First, it provides transparency. Everything and everyone involved in the auditing process is registered on the blockchain and accessible for review. This is very important for the users and investors who are going to buy a company’s tokens or direct funds to their smart contracts. They’ll be able to see the history of the contract’s auditing process and decide for themselves whether a dApp’s smart contracts have been thoroughly vetted by qualified professionals or not. It will also provide investors with a basis to identify and ignore blockchain scams, which have become rampant lately.

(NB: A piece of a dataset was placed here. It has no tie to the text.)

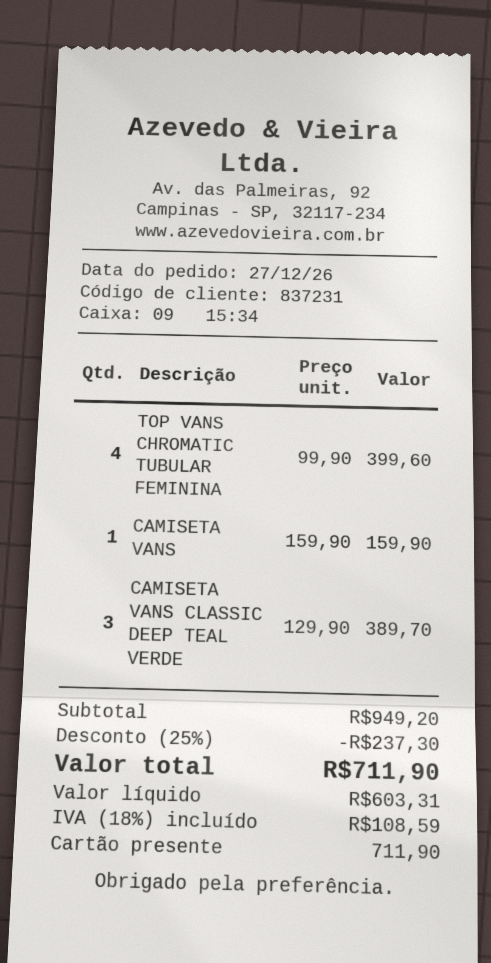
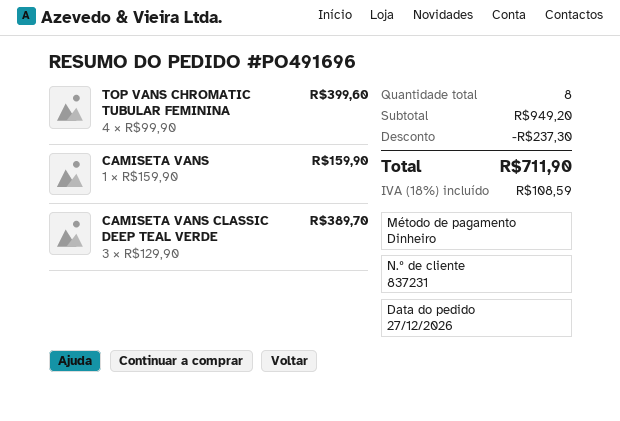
payment method: gift card -> cash

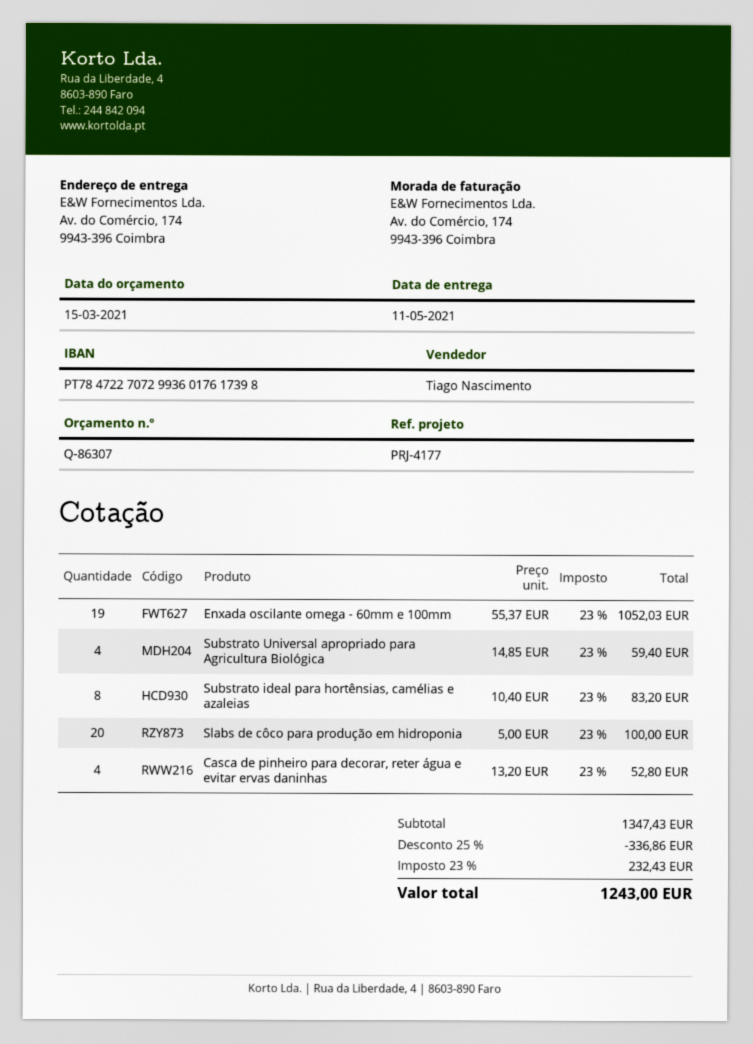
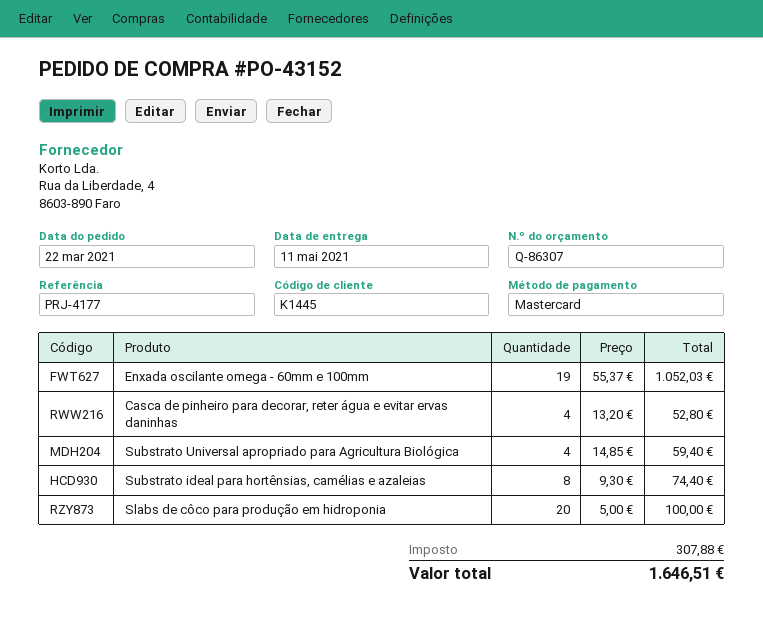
Substrato ideal para hortênsias, camélias e azaleias: 8 x 10.40 = 83.20 -> 8 x 9.30 = 74.40
discount: 25% = 336.86 -> none
tax: 232.43 -> 307.88
total: 1243.00 -> 1646.51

Second, it creates a confidence metric for how secure the community believes each smart contract is. This security confidence metric is derived from the current price of outcome tokens in its associated Bug Prediction Market, and provides a properly incentivized assessment of the quality of any smart contract. The movement of this confidence metric over time can be used as an early warning system to notify stakeholders of potential risk, so they can exit before a bug is disclosed publicly.

Finally, it will improve the quality of the vetting by incentivizing reviewers when they file successful bug reports or help resolve disputes. Reviewers will also be staking Solid tokens in the reports they create, which they can lose if they don’t do quality work. This ensures the fair use of the platform and disincentives schemes to hide bugs and later exploit them.

Solidified will also expand the market for a much wider range of organizations and experts. For the moment, Solidified is making the reviewing tools available to its vetted list of experts. But in time, the platform will become available to anyone who wants to earn rewards for helping secure smart contracts.

Solidified has opened the registration for its tokensale and is currently offering a 20 percent bonus to developers, auditors and security experts.

In the past, we had come to believe that there’s no such thing as 100 percent secure software. As smart contracts become more pervasive, we might be forced to change our beliefs.